With Windows-to-Windows connections, file transfer is possible, even if the method is not immediately obvious. You must specify (click on More… as shown in the image above) that your local drives (on the controlling computer) show up in Windows Explorer on the remote PC. You can then transfer files using normal Windows copy/cut/paste methods. Even the network shares on the controlling computer will be available. Sweet.
Beyond that, there aren’t any bells and whistles such as chat. Note that in the pre-chat days, we simply opened a text file on the computer being controlled and used that for messaging if there was a reason a more efficient voice call wasn’t possible. Cell plans weren’t always unlimited if you remember.
RDC does have some unique Microsoft-centric capabilities such as audio and video integration when used with Teams. There’s also further console oversight if used in conjunction with Azure Desktop, but that’s only available to, yes, Azure users.

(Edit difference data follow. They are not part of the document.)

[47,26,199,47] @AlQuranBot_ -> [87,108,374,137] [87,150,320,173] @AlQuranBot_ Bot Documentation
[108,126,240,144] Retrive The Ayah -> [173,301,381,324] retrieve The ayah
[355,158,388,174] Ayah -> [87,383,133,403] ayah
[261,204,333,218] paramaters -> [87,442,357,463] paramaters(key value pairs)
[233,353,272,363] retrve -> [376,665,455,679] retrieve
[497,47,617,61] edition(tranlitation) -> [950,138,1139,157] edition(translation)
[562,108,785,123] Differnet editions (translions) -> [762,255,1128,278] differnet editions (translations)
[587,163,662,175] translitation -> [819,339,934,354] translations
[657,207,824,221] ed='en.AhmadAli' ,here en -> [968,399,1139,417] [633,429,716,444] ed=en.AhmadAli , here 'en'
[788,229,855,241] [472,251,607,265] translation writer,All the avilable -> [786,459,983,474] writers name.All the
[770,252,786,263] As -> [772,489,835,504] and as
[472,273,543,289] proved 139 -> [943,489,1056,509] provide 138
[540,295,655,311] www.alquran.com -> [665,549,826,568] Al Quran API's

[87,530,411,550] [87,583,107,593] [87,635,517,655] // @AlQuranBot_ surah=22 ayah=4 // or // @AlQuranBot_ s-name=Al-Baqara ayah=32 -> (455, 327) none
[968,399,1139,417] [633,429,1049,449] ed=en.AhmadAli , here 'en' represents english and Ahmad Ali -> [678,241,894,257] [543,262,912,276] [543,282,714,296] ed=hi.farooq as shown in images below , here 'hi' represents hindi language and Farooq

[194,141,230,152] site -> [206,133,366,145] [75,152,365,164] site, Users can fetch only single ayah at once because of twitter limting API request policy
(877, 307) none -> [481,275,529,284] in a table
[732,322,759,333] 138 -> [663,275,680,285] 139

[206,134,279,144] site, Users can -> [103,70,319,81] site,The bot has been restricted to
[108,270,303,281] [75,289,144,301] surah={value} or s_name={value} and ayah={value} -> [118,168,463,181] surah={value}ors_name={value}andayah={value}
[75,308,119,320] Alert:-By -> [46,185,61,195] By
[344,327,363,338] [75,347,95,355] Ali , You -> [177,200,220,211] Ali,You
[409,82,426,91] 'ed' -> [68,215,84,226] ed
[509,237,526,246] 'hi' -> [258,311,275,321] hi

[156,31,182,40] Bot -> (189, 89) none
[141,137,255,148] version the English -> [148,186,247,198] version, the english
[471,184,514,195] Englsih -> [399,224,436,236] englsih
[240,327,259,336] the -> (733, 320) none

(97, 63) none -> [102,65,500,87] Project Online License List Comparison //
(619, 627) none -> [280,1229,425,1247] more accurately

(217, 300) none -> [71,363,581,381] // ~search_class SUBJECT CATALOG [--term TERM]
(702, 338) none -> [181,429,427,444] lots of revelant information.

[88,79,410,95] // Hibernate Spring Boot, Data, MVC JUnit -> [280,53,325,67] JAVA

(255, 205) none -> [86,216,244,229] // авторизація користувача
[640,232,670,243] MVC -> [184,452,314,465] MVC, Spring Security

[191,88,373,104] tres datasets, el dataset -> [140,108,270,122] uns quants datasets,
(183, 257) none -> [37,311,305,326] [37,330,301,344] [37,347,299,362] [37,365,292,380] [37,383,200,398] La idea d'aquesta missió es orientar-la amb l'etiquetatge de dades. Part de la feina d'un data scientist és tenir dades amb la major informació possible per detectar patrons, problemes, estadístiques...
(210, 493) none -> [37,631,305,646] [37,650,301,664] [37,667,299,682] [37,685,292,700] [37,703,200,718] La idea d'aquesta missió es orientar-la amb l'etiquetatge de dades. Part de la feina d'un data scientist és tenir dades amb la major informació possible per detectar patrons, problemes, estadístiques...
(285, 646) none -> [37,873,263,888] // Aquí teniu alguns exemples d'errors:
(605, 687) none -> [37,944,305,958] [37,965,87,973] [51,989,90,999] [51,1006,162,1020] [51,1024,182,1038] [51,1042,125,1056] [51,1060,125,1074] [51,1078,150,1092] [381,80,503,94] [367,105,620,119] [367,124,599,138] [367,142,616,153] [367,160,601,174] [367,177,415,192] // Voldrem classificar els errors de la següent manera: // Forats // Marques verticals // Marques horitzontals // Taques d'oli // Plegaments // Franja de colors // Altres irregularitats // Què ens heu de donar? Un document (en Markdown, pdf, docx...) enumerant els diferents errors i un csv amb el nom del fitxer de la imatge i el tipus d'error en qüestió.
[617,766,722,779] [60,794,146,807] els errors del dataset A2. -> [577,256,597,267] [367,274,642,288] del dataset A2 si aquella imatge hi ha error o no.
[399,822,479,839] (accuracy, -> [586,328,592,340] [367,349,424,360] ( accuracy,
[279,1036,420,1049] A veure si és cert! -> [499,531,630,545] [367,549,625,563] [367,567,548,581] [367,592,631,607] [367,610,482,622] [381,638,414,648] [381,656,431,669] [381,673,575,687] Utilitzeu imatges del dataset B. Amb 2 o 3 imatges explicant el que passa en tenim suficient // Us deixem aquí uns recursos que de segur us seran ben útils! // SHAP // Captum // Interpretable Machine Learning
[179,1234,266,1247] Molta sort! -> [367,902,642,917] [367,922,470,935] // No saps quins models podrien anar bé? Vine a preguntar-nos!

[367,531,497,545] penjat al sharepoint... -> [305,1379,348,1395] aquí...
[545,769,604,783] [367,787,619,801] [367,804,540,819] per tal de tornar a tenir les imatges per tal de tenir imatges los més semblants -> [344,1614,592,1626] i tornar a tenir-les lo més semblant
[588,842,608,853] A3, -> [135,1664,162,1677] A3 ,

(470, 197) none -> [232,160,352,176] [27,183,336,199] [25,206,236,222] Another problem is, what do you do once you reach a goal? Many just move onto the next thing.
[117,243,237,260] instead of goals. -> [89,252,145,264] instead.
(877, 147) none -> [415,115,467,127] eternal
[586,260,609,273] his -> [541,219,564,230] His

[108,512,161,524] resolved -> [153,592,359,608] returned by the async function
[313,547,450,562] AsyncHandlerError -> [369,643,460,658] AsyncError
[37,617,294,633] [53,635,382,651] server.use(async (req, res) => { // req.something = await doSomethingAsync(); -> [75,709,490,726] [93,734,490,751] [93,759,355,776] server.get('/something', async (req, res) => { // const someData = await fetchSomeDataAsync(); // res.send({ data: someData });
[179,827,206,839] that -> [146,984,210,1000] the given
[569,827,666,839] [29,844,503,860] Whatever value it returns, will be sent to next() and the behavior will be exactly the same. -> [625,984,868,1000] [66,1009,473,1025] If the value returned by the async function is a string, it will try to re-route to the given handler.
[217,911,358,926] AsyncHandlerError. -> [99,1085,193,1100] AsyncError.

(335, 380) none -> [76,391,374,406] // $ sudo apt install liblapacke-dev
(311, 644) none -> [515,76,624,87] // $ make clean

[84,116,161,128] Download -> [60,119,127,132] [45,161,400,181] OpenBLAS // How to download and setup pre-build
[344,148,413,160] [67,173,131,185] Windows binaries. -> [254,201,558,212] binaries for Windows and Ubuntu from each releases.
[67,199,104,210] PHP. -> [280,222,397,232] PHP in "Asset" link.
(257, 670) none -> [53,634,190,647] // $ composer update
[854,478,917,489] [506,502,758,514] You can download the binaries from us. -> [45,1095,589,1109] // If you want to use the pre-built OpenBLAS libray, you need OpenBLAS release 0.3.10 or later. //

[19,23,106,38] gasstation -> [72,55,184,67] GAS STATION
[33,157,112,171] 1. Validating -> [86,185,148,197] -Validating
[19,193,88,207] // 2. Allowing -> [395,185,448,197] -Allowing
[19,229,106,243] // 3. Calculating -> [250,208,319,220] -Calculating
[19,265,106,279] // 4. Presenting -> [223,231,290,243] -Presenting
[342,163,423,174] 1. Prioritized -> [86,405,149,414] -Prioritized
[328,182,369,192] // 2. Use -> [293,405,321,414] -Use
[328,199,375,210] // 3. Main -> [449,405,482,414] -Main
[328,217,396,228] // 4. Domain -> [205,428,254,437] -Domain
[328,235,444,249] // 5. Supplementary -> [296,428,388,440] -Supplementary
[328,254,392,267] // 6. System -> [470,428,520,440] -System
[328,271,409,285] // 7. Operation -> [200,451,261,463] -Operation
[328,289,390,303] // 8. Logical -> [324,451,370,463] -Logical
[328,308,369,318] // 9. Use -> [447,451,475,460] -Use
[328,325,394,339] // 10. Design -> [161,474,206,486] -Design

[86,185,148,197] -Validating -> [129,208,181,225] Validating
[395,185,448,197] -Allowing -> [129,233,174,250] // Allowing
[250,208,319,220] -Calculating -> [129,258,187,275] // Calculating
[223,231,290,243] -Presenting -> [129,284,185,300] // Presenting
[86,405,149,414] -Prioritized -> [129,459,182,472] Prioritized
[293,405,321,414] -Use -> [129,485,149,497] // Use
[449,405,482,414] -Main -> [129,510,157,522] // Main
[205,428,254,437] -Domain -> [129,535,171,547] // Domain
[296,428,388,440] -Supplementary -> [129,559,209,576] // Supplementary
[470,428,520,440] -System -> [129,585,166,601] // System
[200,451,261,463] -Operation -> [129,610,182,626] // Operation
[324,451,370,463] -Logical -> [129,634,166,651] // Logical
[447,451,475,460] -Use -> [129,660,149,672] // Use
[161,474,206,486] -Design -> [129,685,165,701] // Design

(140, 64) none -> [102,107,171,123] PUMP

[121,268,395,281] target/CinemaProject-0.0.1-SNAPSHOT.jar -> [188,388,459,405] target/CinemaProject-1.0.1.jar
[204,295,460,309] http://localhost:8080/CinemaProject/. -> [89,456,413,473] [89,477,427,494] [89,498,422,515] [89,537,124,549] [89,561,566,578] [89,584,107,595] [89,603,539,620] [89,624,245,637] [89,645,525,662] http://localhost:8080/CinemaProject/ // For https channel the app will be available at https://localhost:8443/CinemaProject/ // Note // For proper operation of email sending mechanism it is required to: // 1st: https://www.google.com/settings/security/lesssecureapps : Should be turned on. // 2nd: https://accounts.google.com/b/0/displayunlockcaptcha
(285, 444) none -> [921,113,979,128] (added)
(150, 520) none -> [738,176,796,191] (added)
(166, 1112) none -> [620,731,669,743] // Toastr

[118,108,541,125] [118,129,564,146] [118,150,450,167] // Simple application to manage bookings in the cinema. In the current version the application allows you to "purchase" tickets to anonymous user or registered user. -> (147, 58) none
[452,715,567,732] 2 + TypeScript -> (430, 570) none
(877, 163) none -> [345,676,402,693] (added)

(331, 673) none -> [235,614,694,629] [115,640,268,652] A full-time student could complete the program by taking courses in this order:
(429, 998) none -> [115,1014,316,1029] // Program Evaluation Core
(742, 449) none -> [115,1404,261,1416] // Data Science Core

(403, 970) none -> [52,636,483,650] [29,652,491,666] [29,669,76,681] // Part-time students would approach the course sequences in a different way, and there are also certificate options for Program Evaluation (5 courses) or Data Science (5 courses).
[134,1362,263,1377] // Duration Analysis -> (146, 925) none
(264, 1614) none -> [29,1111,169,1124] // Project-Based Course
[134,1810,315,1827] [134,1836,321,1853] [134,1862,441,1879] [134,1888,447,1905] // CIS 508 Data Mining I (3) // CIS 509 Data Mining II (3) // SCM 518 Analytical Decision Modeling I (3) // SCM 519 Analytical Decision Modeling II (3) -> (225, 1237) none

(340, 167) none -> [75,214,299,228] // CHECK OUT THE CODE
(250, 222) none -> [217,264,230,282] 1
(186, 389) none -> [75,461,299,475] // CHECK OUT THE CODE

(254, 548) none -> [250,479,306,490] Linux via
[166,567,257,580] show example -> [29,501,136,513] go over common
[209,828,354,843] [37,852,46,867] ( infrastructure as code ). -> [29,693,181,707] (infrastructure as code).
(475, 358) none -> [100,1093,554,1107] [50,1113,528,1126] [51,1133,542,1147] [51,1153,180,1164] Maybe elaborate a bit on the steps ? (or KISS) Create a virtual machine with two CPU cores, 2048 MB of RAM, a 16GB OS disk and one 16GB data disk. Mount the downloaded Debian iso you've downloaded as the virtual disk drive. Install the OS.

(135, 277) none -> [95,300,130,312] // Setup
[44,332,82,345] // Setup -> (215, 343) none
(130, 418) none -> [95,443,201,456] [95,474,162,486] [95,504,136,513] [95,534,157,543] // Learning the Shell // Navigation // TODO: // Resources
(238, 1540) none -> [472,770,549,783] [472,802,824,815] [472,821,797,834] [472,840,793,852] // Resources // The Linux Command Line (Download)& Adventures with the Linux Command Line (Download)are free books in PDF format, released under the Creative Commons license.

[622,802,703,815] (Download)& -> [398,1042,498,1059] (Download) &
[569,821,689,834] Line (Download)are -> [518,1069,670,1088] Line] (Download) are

RDC also lets you save configurations into RDP files, which you can then use to connect from other devices. It’s handier and less prone to mistakes than writing everything down. Especially if you’re configuring multiple machines.
Microsoft Remote Desktop Connection: Performance
Across a local network RDC is extremely fast, especially between two Windows installations. That said, performance was still excellent when I used the macOS client, and passable when I used the iOS and Android clients. The main issue with the latter is all the scrolling required. I’m not complaining—that you can do it at all is fantastic.
Across the internet, nothing beats the direct connection offered by RDC. It’s very agile, depending of course upon the speed of the connection. These days, that’s generally pretty good.
Microsoft Remote Desktop Connection: Final thoughts
If the computer you want to control has the required grade of Windows, Remote Desktop Connection is a natural first choice for most users. If you’re not willing to upgrade from Home, solutions such as Chrome Remote Desktop, TeamViewer (light/personal use), or VNC Connect are viable free alternatives.